Given that His Dark Materials season two is based on a book called The Subtle Knife, you’d be forgiven for expecting that particular blade to show up at some point – and in the fourth episode of the second series it finally does, opening up new worlds of possibility to Lyra (Dafne Keen) and Will (Amir Wilson).
And we mean that literally. In the world of His Dark Materials the Subtle Knife is a powerful weapon, able to cut through any material – but its other use is even more significant, with one edge sharp (or “subtle”) enough to slice openings between worlds, allowing our heroes to travel between parallel realities as they search for the truth about Dust.
But how to bring that effect, so perfectly described in Philip Pullman’s original text, to life? Well, for the team at Bad Wolf Studios in South Wales it was simple – a bit of imagination and a lot of fishing wire.
“My favourite scenes were all the stuff with opening the knife-worlds, the knife stuff,” Amir Wilson, who plays knife-bearer Will said. “Opening portals and stuff – that’s really cool.
“It is kind of a secret… but they make a little window out of wire. They make a fence out of wire and they can adjust the size, into how big we want.”
Within the world of the show, Will’s use of the knife is visualised as him selecting different “threads” from the air, piercing them with the knife then slicing down them to open a portal to another world. On set, the threads and portals (or windows) were real, created with wire by the VFX team to allow the actors to more easily interact with them.
“All we did for that was we had a piece of fishing wire, which we would attach to the ceiling and the ground,” VFX Supervisor Russell Dodgson told RadioTimes.com. “It’s all you really need when someone cuts a window, they need something to look at, something to put a knife against that gives them some physical resistance with their hand. And something to run it down. That’s all you need.
“If you use fishing wire, we can clean it up really easily, they can interact with it, they can see where it is. We always ended up making little custom rigs that worked for that particular scene, and try and keep it as relaxed as possible.”
And if the finished effect looks a little familiar, that’s no accident…

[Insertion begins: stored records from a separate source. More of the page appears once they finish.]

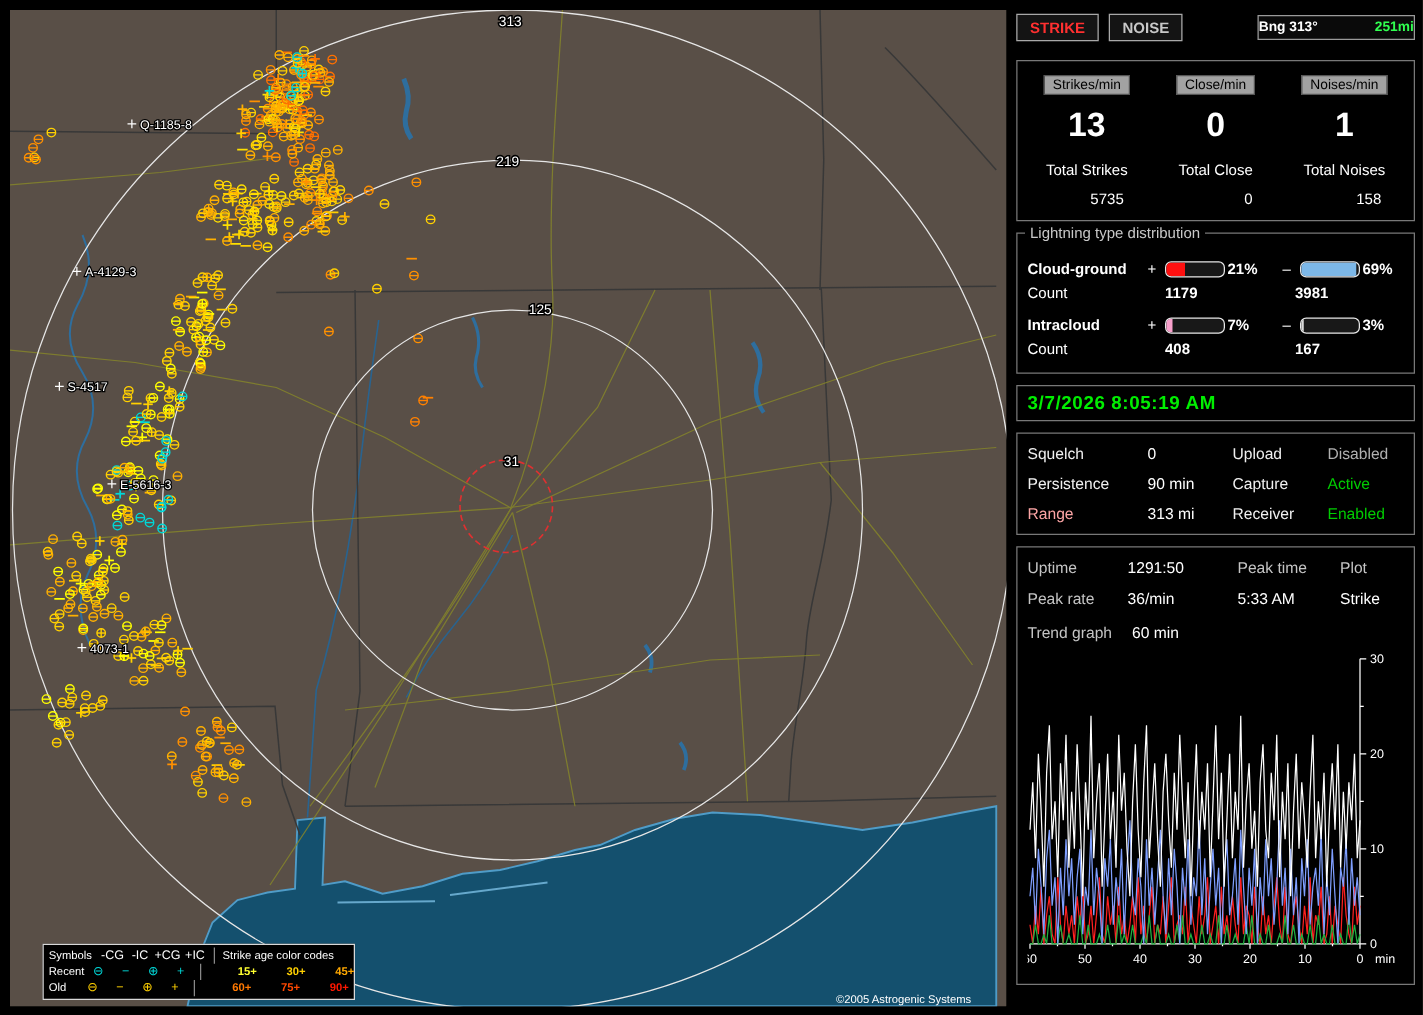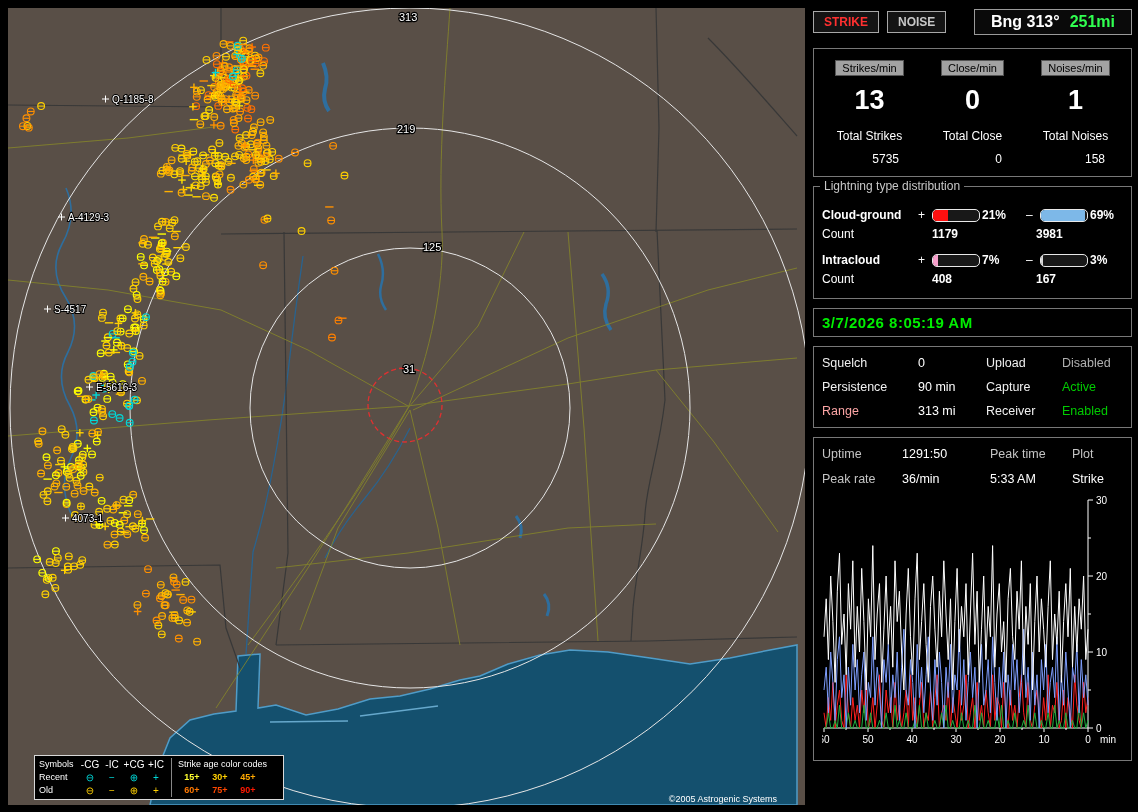--- a/index.html
+++ b/index.html
@@ -33,8 +33,8 @@
   .btn-strike{color:#ff3030;}
   .btn-noise{color:#c8c8c8;}
   .bng{margin-left:auto;border:1px solid #9a9a9a;background:#0a0a0a;display:flex;
-       justify-content:space-between;align-items:center;width:124px;padding:3px 16px;
-       font-size:16px;font-weight:bold;}
+       justify-content:space-between;align-items:center;width:124px;padding:3px 0;
+       font-size:11px;font-weight:bold;}
   .bng-b{color:#fff;} .bng-d{color:#30ff50;}
 
   .box{border:1px solid #787878;margin-bottom:9px;background:#000;}

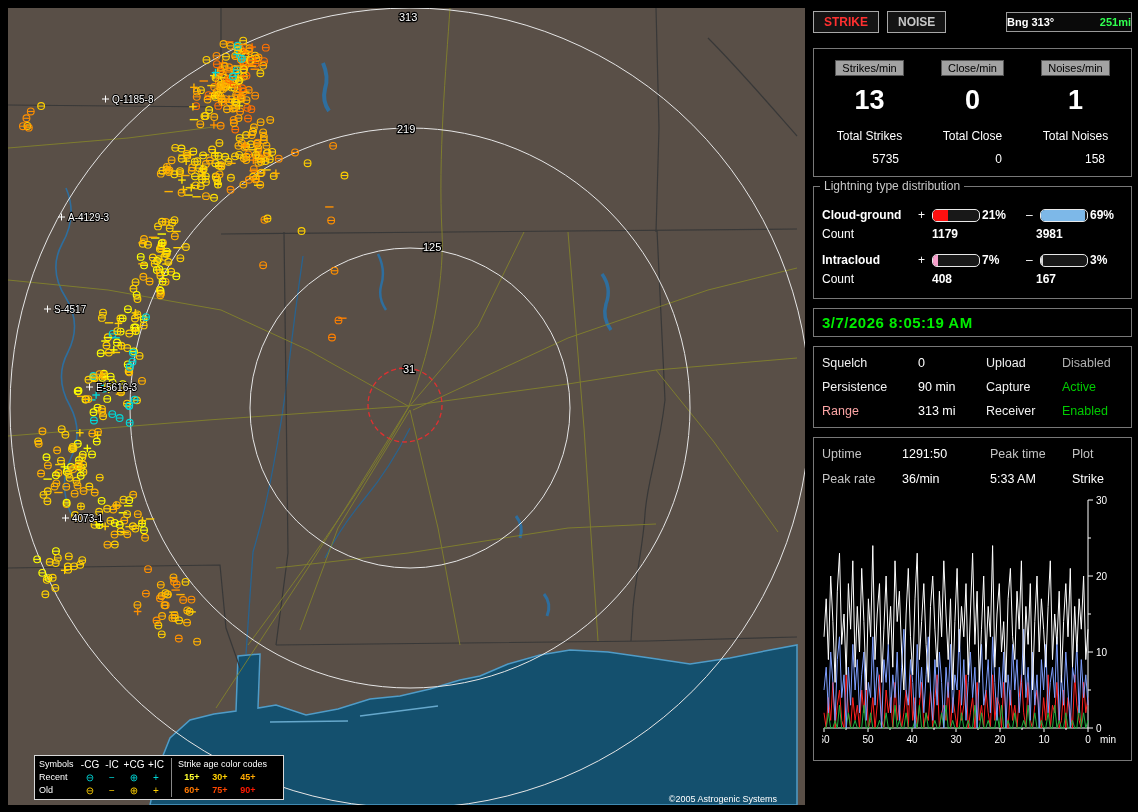--- a/index.html
+++ b/index.html
@@ -2548,6 +2548,10 @@
       <span class="val">36/min</span>
       <span class="val">5:33 AM</span>
       <span class="val">Strike</span>
+    </div>
+    <div class="trend-row">
+      <span class="lbl">Trend graph</span>
+      <span class="val">60 min</span>
     </div>
     <svg id="trend-svg" width="300" height="262">
         <line x1="2" y1="234" x2="266" y2="234" stroke="#fff" stroke-width="1"></line>

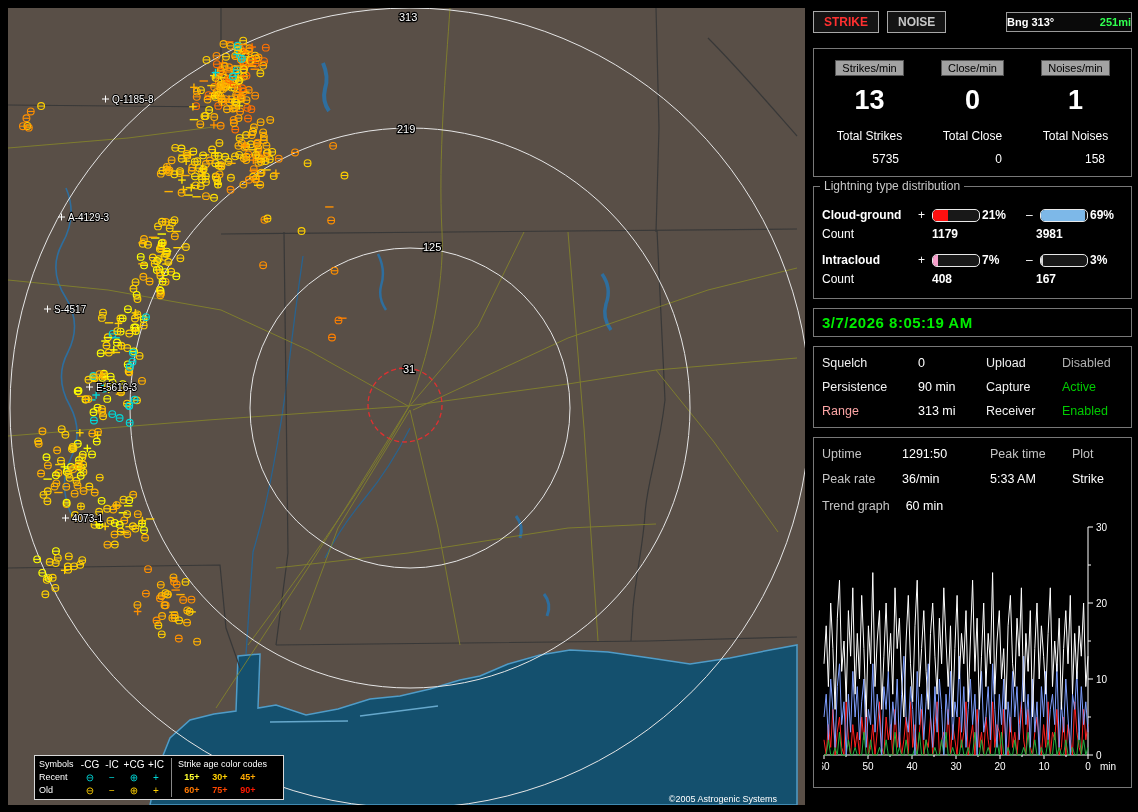--- a/index.html
+++ b/index.html
@@ -20,7 +20,7 @@
   .lg-c0{width:40px;}
   .lg-sym{width:22px;text-align:center;font-size:10px;}
   .lg-age-sec{border-left:1px solid #888;margin-left:4px;padding-left:6px;display:flex;flex:1;}
-  .lg-age{width:28px;text-align:center;font-weight:bold;}
+  .lg-age{width:28px;text-align:right;font-weight:bold;margin-left:11px;}
   .lg-age-title{flex:1;}
 
   .copyright{position:absolute;right:28px;bottom:1px;color:#fff;font-size:9px;}

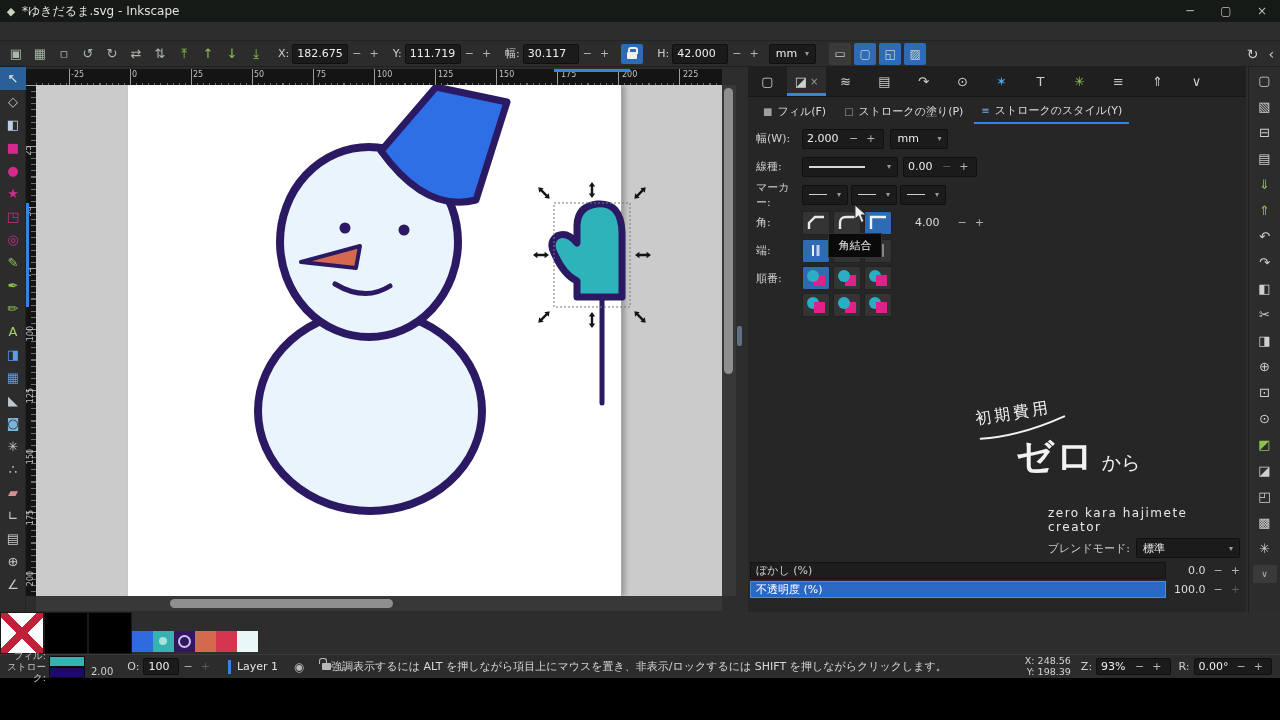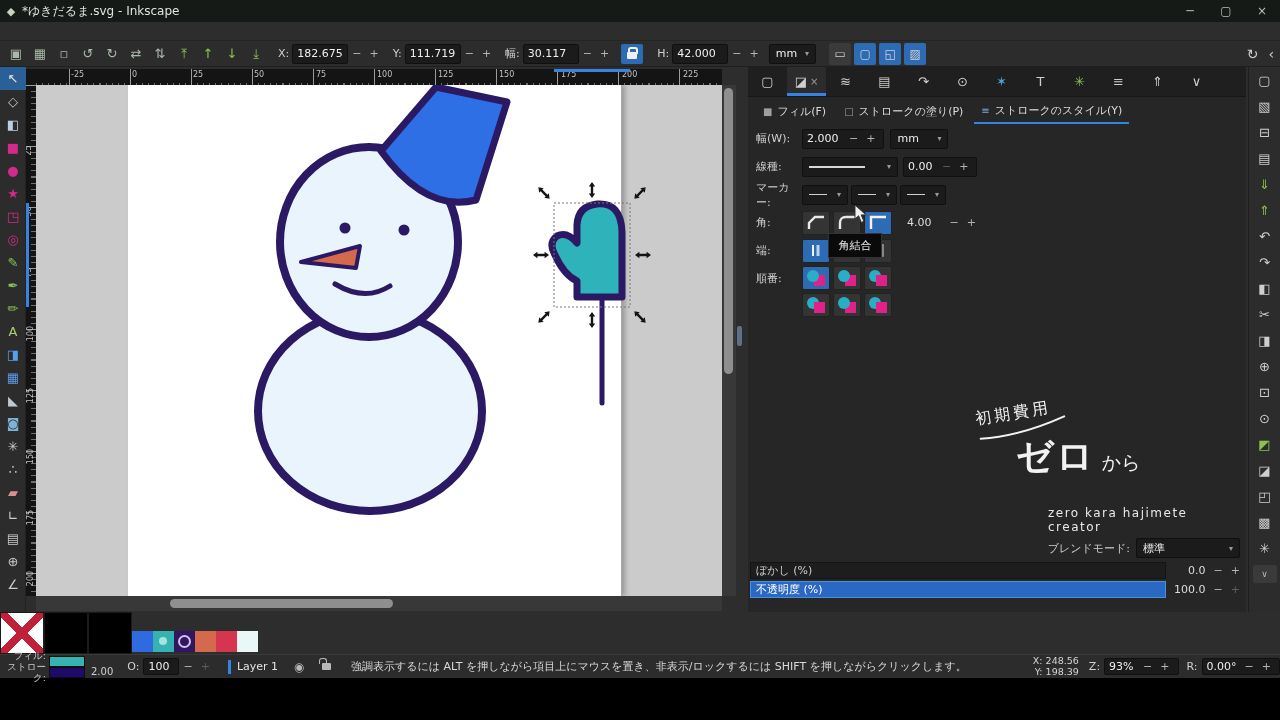--- a/index.html
+++ b/index.html
@@ -393,7 +393,7 @@
             <path d="M2,14 V2 H17" fill="none" stroke="#f2f2f2" stroke-width="2.4"></path>
           </svg>
         </span>
-      <span style="margin-left:12px">4.00</span>
+      <span style="margin-left:20px">4.00</span>
       <span class="m" style="margin-left:14px">−</span>
       <span class="p">+</span>
     </div>

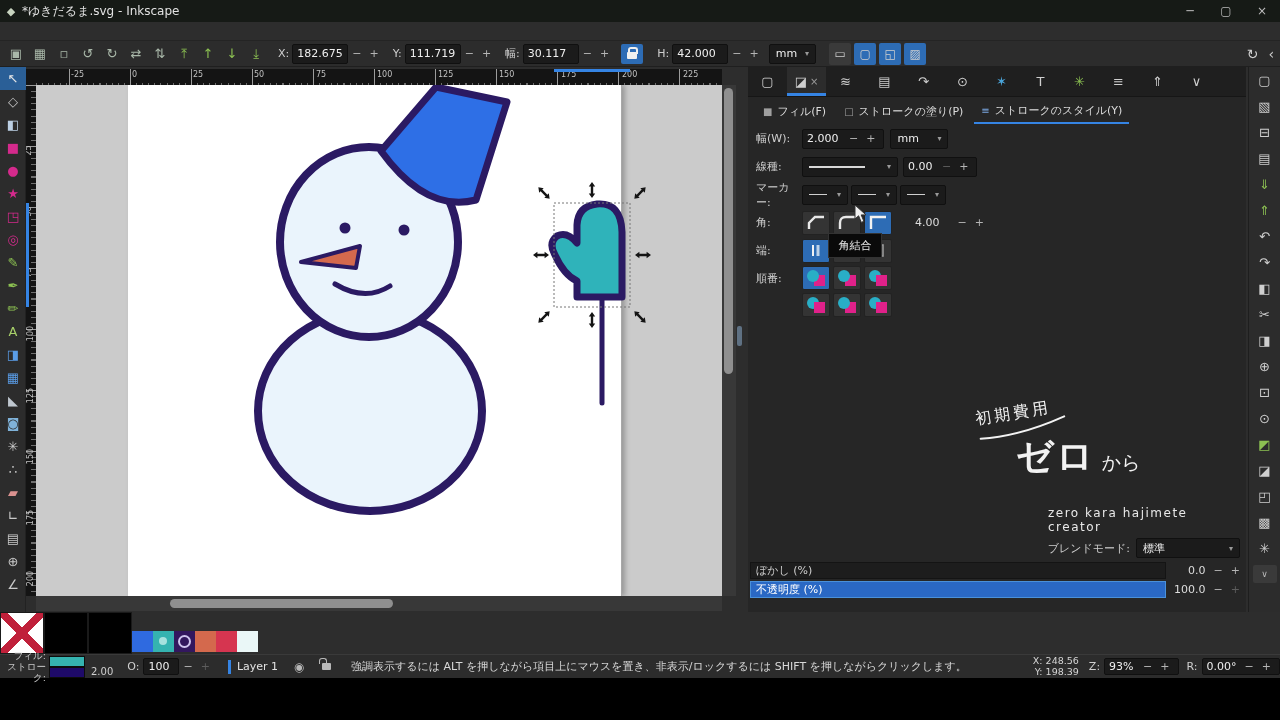--- a/index.html
+++ b/index.html
@@ -122,7 +122,7 @@
 .eye{width:14px;height:14px;margin-left:14px;display:flex;align-items:center;justify-content:center;color:#b8b8b8;font-size:12px}
 .slock{width:9px;height:7px;background:#b8b8b8;border-radius:1px;position:relative;margin-left:16px}
 .slock::before{content:"";position:absolute;top:-5px;left:-3px;width:6px;height:5px;border:1.5px solid #b8b8b8;border-bottom:none;border-radius:3px 3px 0 0}
-.stmsg{margin-left:20px;color:#d8d8d8;white-space:nowrap;overflow:hidden;flex:1}
+.stmsg{margin-left:0;color:#d8d8d8;white-space:nowrap;overflow:hidden;flex:1}
 .xymini{font-size:9.5px;line-height:10.5px;text-align:right;color:#d5d5d5;margin-right:6px}
 .zlab{margin:0 4px}
 .zr{display:flex;align-items:center;margin-right:4px}

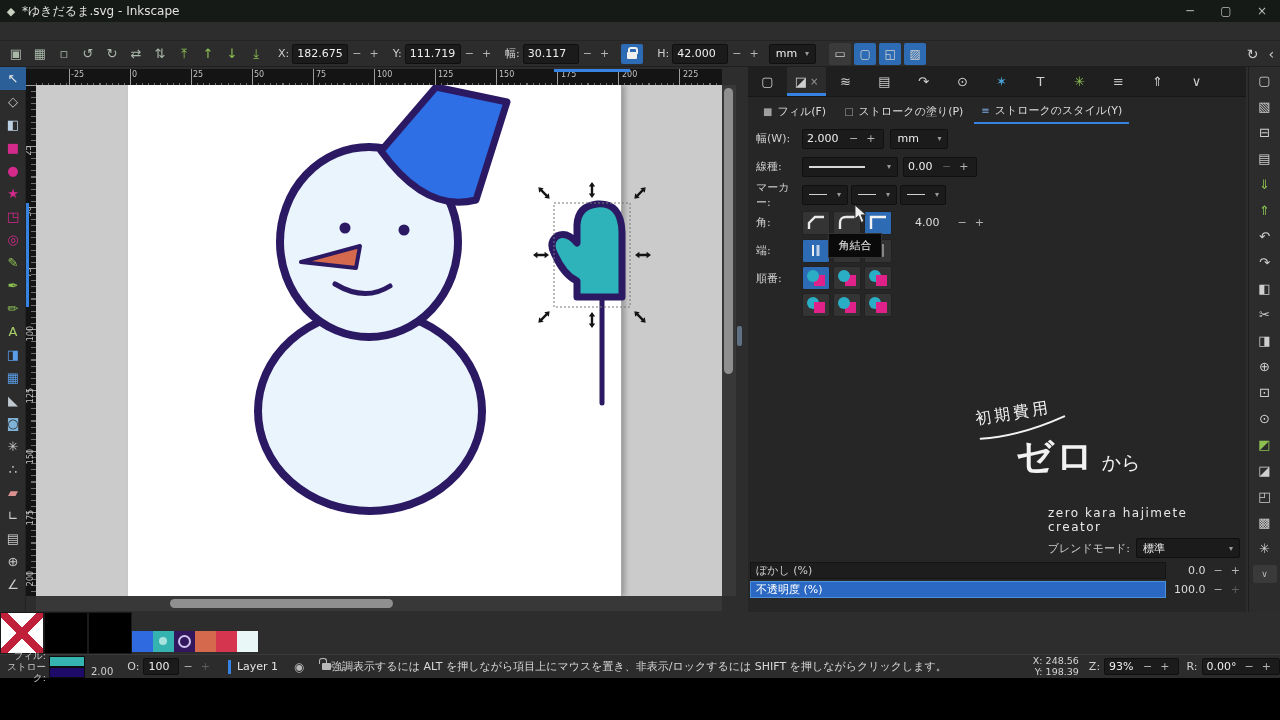--- a/index.html
+++ b/index.html
@@ -569,7 +569,7 @@
         <span class="p">+</span>
       </span>
     <span class="zlab">R:</span>
-    <span class="zr sbox" style="height:17px;margin-right:0">
+    <span class="zr sbox" style="height:17px;margin-right:8px">
         <span class="sval" style="min-width:34px">0.00°</span>
       <span class="m">−</span>
         <span class="p">+</span>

“If you look at the window effect and you look at the title sequence, they’re connected,” Dodgson said. “And when we use our angels [later in the series] we start referencing how the windows work, because they have this kind of interdimensional quality that we’re trying to represent.”
Dodgson, whose team at Framestore also create the animal daemons seen in the series, noted that the approach was similar when creating the fishing wire/knife effect, combining CG work with physical on-set props (in the case of the daemons, puppets were used) to help the actors realise Pullman’s imaginary world.
“It’s kind of the same with the daemons – we offer up puppets because they’re lo-fi, but we get a lot from them,” he said.
“We always try and keep everything really simple, to be honest. Because the rate at which we shoot in television…we try and keep things nice and simple, both for the directors and the actors.
“A big part of visual effects is just not being in the way. Making clear what you need up front, making clear what you need after, and trying to make yourself as helpful but unobtrusive while shooting.”
Really, the whole thing brings new meaning to the phrase “down to the wire”…
Read more about the His Dark Materials cast, the His Dark Materials release schedule, the His Dark Materials books and the His Dark Materials age rating, plus find out where His Dark Materials is filmed, including the scenes set in Cittàgazze.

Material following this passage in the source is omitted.